#### Task details:
After finding the line with "[515,445,577,458] you won't" in the data below, set down exactly each line through the one with "[94,76,202,103] ClueDept // -> (30, 49) none", inclusive, and stop there.

BEGIN Source material

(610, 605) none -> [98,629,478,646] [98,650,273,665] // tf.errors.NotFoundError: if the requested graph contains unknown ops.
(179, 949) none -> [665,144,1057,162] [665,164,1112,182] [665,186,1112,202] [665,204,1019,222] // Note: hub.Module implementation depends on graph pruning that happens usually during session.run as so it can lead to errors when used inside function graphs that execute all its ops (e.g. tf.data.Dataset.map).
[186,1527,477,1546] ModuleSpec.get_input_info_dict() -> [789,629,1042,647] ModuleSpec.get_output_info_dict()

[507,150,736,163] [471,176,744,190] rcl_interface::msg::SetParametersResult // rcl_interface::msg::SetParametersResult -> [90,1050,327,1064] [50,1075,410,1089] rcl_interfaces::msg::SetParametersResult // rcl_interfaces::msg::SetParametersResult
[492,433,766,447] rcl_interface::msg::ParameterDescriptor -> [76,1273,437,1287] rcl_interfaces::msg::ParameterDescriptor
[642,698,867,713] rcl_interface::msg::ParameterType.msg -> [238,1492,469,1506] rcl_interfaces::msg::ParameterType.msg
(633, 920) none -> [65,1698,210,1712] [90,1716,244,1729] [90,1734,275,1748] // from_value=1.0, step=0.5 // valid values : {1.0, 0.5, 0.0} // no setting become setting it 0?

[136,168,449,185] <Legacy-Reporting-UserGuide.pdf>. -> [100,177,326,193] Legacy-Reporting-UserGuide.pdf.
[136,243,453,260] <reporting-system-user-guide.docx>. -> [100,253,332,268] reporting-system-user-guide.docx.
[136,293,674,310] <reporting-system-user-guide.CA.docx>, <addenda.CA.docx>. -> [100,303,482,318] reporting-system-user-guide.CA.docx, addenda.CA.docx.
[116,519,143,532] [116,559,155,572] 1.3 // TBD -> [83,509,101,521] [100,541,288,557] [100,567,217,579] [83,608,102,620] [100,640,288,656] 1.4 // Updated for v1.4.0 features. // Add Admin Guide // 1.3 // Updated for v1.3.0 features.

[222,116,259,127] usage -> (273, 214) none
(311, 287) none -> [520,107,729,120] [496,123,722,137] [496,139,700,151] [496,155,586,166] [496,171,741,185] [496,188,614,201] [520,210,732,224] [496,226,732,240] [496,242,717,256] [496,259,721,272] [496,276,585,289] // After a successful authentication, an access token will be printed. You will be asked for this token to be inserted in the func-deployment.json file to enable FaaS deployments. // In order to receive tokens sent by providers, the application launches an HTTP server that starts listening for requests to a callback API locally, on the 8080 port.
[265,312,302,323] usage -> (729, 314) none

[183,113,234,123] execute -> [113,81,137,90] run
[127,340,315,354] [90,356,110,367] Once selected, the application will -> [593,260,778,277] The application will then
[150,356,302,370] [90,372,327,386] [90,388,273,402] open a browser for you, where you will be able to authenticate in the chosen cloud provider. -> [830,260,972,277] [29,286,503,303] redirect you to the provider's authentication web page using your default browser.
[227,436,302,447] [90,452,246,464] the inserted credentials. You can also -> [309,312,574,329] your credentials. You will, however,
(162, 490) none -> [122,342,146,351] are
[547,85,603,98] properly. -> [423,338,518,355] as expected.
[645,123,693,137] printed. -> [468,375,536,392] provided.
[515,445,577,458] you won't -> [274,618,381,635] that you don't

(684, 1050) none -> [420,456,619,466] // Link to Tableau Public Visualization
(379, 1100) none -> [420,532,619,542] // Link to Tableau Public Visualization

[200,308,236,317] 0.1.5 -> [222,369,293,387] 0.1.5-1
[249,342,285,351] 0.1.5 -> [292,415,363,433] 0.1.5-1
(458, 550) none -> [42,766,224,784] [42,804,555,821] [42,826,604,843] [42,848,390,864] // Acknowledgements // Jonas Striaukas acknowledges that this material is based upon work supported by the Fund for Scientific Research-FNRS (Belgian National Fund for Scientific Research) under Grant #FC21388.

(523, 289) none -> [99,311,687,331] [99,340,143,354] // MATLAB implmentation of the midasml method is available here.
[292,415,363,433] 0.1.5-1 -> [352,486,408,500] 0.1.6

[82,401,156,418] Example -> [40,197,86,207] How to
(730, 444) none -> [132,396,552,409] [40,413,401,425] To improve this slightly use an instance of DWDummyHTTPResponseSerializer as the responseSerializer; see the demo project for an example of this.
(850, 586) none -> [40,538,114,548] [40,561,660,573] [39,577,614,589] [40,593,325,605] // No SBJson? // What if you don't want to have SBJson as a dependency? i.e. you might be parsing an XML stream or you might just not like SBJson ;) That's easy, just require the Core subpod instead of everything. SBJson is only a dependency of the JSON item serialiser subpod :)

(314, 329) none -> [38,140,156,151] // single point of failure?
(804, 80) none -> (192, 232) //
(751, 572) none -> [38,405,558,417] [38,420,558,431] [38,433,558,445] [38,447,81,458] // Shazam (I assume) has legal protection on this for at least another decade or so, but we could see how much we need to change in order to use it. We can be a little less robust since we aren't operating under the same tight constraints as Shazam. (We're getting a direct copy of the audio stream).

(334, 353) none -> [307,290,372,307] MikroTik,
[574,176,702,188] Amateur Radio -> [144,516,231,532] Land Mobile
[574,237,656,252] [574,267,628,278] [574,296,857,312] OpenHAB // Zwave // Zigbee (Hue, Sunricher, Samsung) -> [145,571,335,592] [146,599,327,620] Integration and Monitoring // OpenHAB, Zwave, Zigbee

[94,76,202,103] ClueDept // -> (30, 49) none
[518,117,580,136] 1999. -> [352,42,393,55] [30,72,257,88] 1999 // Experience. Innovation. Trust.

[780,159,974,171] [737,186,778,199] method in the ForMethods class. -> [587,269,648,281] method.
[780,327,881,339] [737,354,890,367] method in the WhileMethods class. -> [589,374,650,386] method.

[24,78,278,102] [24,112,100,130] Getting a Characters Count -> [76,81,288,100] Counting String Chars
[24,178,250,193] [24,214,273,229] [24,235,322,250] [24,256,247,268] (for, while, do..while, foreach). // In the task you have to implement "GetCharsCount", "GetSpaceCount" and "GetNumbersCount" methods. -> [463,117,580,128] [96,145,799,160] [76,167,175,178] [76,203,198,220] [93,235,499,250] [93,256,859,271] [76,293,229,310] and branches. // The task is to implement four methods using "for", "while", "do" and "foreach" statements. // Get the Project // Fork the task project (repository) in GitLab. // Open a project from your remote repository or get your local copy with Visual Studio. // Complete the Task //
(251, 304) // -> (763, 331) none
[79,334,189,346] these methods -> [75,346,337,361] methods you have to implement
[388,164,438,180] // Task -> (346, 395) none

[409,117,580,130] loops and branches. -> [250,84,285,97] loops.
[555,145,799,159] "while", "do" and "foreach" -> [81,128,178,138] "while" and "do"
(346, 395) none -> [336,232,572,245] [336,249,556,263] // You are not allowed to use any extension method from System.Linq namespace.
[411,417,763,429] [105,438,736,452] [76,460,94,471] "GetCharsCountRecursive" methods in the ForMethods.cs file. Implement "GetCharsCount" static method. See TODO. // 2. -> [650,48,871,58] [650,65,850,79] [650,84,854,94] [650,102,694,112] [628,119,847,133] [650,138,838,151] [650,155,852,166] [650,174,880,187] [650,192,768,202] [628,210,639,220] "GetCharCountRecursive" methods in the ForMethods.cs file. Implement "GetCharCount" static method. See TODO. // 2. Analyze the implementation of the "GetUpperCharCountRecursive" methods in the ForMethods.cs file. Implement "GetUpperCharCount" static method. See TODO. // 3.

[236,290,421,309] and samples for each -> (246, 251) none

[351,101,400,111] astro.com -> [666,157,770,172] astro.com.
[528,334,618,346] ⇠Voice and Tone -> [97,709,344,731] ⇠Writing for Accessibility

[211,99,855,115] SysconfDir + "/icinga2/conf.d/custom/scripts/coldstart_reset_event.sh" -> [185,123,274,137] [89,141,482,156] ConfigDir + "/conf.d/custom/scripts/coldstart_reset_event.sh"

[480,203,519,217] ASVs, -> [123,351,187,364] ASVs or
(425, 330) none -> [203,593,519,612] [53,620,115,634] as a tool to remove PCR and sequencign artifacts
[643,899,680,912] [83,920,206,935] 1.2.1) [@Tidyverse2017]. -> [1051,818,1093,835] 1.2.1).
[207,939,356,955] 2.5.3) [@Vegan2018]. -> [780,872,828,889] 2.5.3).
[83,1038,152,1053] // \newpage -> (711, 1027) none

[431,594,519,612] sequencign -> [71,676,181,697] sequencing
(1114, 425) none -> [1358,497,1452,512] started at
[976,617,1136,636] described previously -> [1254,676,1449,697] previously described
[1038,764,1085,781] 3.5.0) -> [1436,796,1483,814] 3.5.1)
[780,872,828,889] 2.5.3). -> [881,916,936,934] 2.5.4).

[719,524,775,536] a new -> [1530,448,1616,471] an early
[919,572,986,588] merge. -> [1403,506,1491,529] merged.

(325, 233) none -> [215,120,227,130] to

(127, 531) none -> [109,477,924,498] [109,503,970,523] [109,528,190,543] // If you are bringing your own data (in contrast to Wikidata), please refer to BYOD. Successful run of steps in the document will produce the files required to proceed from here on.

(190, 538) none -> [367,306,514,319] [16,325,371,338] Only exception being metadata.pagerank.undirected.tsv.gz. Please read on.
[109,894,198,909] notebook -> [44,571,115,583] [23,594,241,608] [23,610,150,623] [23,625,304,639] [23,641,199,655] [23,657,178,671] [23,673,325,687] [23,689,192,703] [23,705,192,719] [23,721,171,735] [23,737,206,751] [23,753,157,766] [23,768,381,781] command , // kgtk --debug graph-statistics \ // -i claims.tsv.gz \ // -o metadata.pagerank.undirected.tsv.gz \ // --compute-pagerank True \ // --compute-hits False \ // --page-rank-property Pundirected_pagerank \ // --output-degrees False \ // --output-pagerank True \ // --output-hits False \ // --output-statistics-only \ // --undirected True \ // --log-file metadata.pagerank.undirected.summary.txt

END Source material

#### Reply:
[515,445,577,458] you won't -> [274,618,381,635] that you don't

(684, 1050) none -> [420,456,619,466] // Link to Tableau Public Visualization
(379, 1100) none -> [420,532,619,542] // Link to Tableau Public Visualization

[200,308,236,317] 0.1.5 -> [222,369,293,387] 0.1.5-1
[249,342,285,351] 0.1.5 -> [292,415,363,433] 0.1.5-1
(458, 550) none -> [42,766,224,784] [42,804,555,821] [42,826,604,843] [42,848,390,864] // Acknowledgements // Jonas Striaukas acknowledges that this material is based upon work supported by the Fund for Scientific Research-FNRS (Belgian National Fund for Scientific Research) under Grant #FC21388.

(523, 289) none -> [99,311,687,331] [99,340,143,354] // MATLAB implmentation of the midasml method is available here.
[292,415,363,433] 0.1.5-1 -> [352,486,408,500] 0.1.6

[82,401,156,418] Example -> [40,197,86,207] How to
(730, 444) none -> [132,396,552,409] [40,413,401,425] To improve this slightly use an instance of DWDummyHTTPResponseSerializer as the responseSerializer; see the demo project for an example of this.
(850, 586) none -> [40,538,114,548] [40,561,660,573] [39,577,614,589] [40,593,325,605] // No SBJson? // What if you don't want to have SBJson as a dependency? i.e. you might be parsing an XML stream or you might just not like SBJson ;) That's easy, just require the Core subpod instead of everything. SBJson is only a dependency of the JSON item serialiser subpod :)

(314, 329) none -> [38,140,156,151] // single point of failure?
(804, 80) none -> (192, 232) //
(751, 572) none -> [38,405,558,417] [38,420,558,431] [38,433,558,445] [38,447,81,458] // Shazam (I assume) has legal protection on this for at least another decade or so, but we could see how much we need to change in order to use it. We can be a little less robust since we aren't operating under the same tight constraints as Shazam. (We're getting a direct copy of the audio stream).

(334, 353) none -> [307,290,372,307] MikroTik,
[574,176,702,188] Amateur Radio -> [144,516,231,532] Land Mobile
[574,237,656,252] [574,267,628,278] [574,296,857,312] OpenHAB // Zwave // Zigbee (Hue, Sunricher, Samsung) -> [145,571,335,592] [146,599,327,620] Integration and Monitoring // OpenHAB, Zwave, Zigbee

[94,76,202,103] ClueDept // -> (30, 49) none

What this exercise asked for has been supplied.